> **Problem to work on**: The data must be reproduced verbatim; images are to be omitted.

> **Extracted material**:
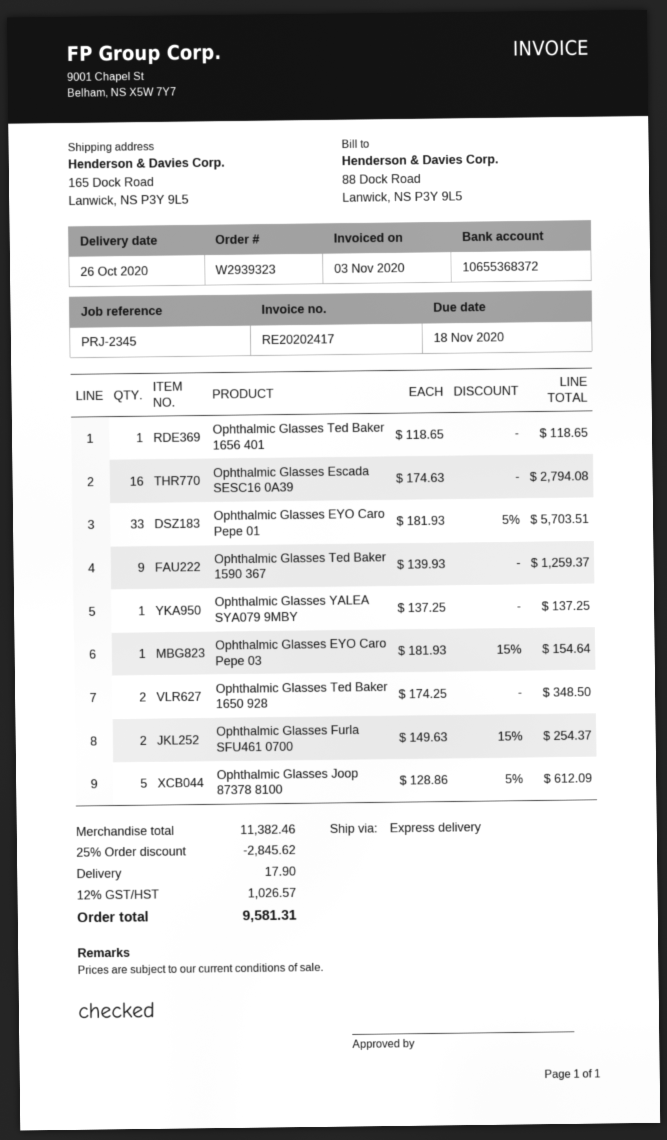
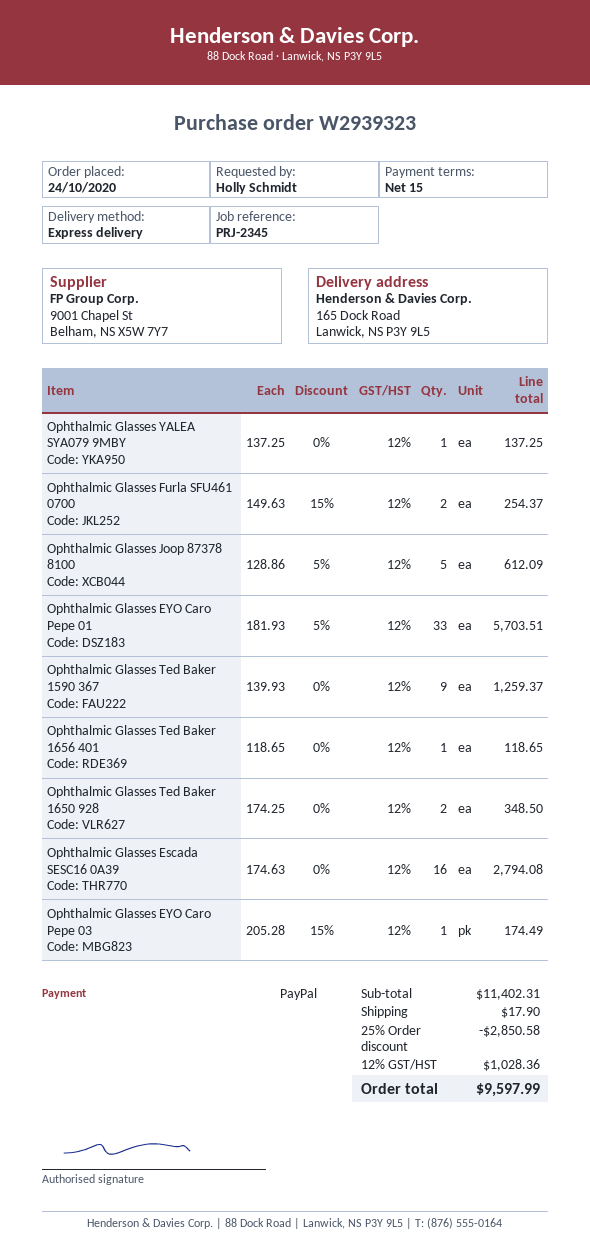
Ophthalmic Glasses EYO Caro Pepe 03: 1 x 181.93 - 15% = 154.64 -> 1 x 205.28 - 15% = 174.49
subtotal: 11382.46 -> 11402.31
discount: 25% = 2845.62 -> 25% = 2850.58
tax: 12% = 1026.57 -> 12% = 1028.36
total: 9581.31 -> 9597.99

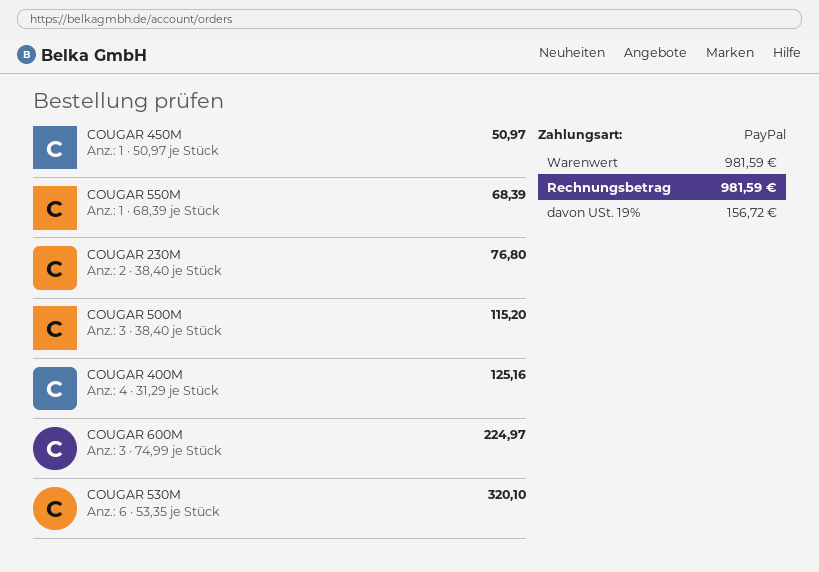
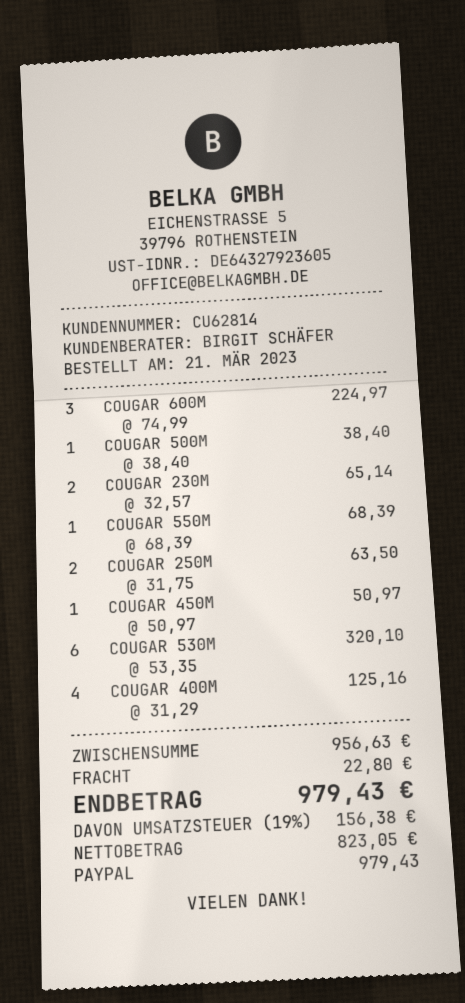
COUGAR 230M: 2 x 38.40 = 76.80 -> 2 x 32.57 = 65.14
COUGAR 500M: 3 x 38.40 = 115.20 -> 1 x 38.40 = 38.40
COUGAR 250M: none -> 2 x 31.75 = 63.50
subtotal: 981.59 -> 956.63
shipping: none -> 22.80
tax: 19% = 156.72 -> 19% = 156.38
total: 981.59 -> 979.43

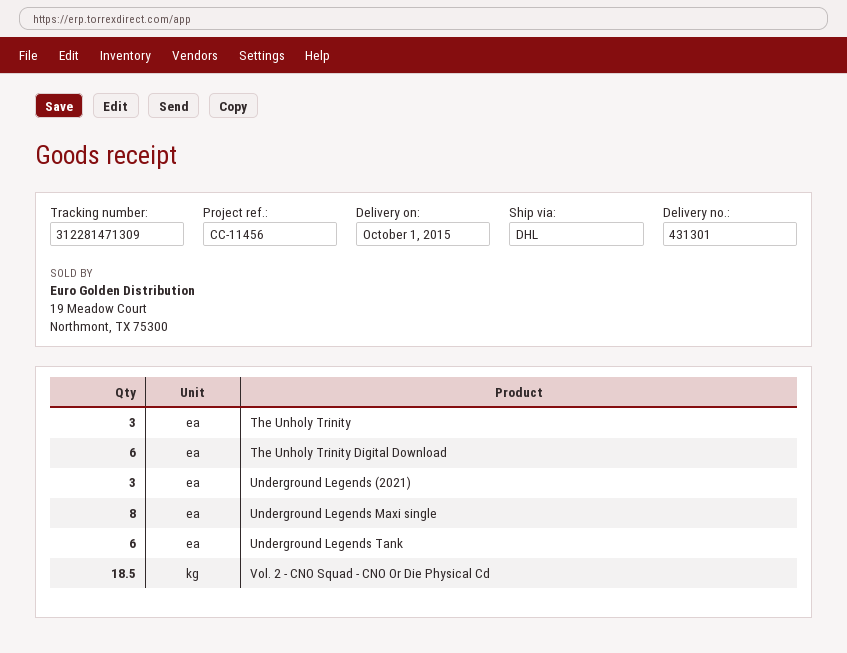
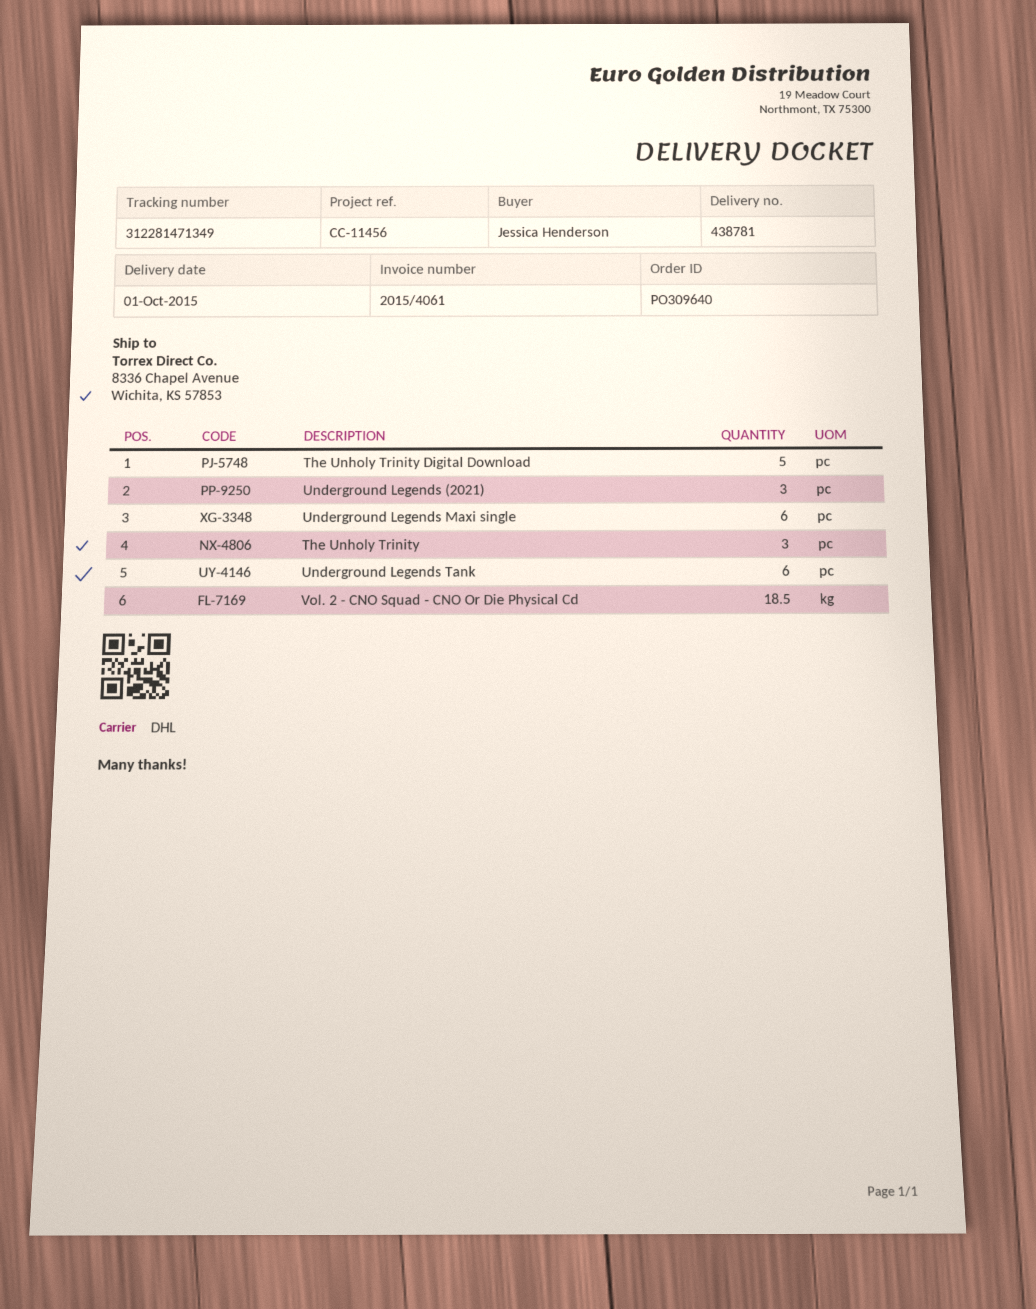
delivery note number: 431301 -> 438781
tracking number: 312281471309 -> 312281471349
The Unholy Trinity Digital Download: 6 -> 5
Underground Legends Maxi single: 8 -> 6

> **Written answer**:
Ophthalmic Glasses EYO Caro Pepe 03: 1 x 181.93 - 15% = 154.64 -> 1 x 205.28 - 15% = 174.49
subtotal: 11382.46 -> 11402.31
discount: 25% = 2845.62 -> 25% = 2850.58
tax: 12% = 1026.57 -> 12% = 1028.36
total: 9581.31 -> 9597.99

COUGAR 230M: 2 x 38.40 = 76.80 -> 2 x 32.57 = 65.14
COUGAR 500M: 3 x 38.40 = 115.20 -> 1 x 38.40 = 38.40
COUGAR 250M: none -> 2 x 31.75 = 63.50
subtotal: 981.59 -> 956.63
shipping: none -> 22.80
tax: 19% = 156.72 -> 19% = 156.38
total: 981.59 -> 979.43

delivery note number: 431301 -> 438781
tracking number: 312281471309 -> 312281471349
The Unholy Trinity Digital Download: 6 -> 5
Underground Legends Maxi single: 8 -> 6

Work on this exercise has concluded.